Angular - 2.17-Transmit and use data with event link
In the previous lesson we discovered event binding. Before moving on to two-way binding, there is one important extra detail to know about event binding: how to transmit and use the data carried by the event itself. Most DOM events do not only fire - they also send a payload, and Angular gives us a clean way to retrieve it inside the template.
Imagine that, above the "Create server" button, we now also have a label and a text input styled with the Bootstrap class form-control. We want the application to react to whatever the user types.

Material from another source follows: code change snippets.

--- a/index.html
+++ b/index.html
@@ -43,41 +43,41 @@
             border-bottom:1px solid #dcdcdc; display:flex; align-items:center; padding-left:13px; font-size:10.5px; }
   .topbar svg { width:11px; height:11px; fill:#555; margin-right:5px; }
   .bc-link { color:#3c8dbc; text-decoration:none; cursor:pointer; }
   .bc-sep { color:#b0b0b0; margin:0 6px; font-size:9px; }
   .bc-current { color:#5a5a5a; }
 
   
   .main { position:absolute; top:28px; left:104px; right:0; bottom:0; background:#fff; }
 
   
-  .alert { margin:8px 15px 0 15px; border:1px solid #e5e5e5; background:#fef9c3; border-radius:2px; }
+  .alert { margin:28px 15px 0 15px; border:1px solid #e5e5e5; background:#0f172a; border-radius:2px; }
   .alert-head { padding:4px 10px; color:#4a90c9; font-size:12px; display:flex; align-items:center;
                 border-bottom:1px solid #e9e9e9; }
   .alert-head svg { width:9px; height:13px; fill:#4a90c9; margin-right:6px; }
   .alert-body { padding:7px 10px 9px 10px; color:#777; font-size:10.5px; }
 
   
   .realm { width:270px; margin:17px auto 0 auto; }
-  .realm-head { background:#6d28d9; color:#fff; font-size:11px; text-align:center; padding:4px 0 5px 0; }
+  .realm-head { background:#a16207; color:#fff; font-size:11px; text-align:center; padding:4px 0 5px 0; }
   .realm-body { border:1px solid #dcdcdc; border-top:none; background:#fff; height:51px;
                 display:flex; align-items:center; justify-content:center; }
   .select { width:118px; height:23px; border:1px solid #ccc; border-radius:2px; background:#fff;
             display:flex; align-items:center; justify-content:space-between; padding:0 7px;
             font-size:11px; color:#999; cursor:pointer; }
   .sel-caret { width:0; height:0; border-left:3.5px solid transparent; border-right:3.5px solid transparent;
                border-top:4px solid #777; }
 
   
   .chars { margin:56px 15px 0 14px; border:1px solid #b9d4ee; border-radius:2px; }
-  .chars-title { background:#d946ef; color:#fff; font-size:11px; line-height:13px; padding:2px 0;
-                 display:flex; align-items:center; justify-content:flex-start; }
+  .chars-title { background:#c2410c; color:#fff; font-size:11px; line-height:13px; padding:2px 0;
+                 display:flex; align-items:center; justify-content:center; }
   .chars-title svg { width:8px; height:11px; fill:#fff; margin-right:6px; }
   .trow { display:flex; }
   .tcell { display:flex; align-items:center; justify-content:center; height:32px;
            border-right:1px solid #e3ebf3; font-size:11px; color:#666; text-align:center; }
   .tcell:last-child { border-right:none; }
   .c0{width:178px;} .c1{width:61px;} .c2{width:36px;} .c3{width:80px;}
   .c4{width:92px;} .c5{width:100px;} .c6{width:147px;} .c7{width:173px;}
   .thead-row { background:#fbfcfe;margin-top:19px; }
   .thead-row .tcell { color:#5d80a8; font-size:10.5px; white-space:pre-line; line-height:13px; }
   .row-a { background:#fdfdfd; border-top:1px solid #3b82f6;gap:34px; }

The input element emits a native DOM input event on every keystroke, so we can listen to it with the event binding syntax: <input (input)="onUpdateServerName($event)">.
The $event reserved variable
$eventis a reserved name available inside the quotes of an event binding.- It exposes the event object emitted by the DOM (or by a custom event of a directive/component).
- You can pass it to a method as an argument or use it directly in any TypeScript expression between the quotes.
In the component, the handler now looks like onUpdateServerName(event: Event) { this.serverName = (event.target as HTMLInputElement).value; }. Each character typed triggers the event four times for "test" (one per key), and each time we read event.target.value to extract the current text of the input. A quick console.log(event) shows the full DOM payload: the type of event, the target element, and many other properties.
From there, the conclusion is straightforward: $event works for any DOM event (click, focus, keyup, submit, etc.) and also for custom events emitted by Angular components through EventEmitter. With property binding, event binding and $event in our toolbox we are ready for the next step - two-way binding via [(ngModel)], which fuses both directions into a single expression.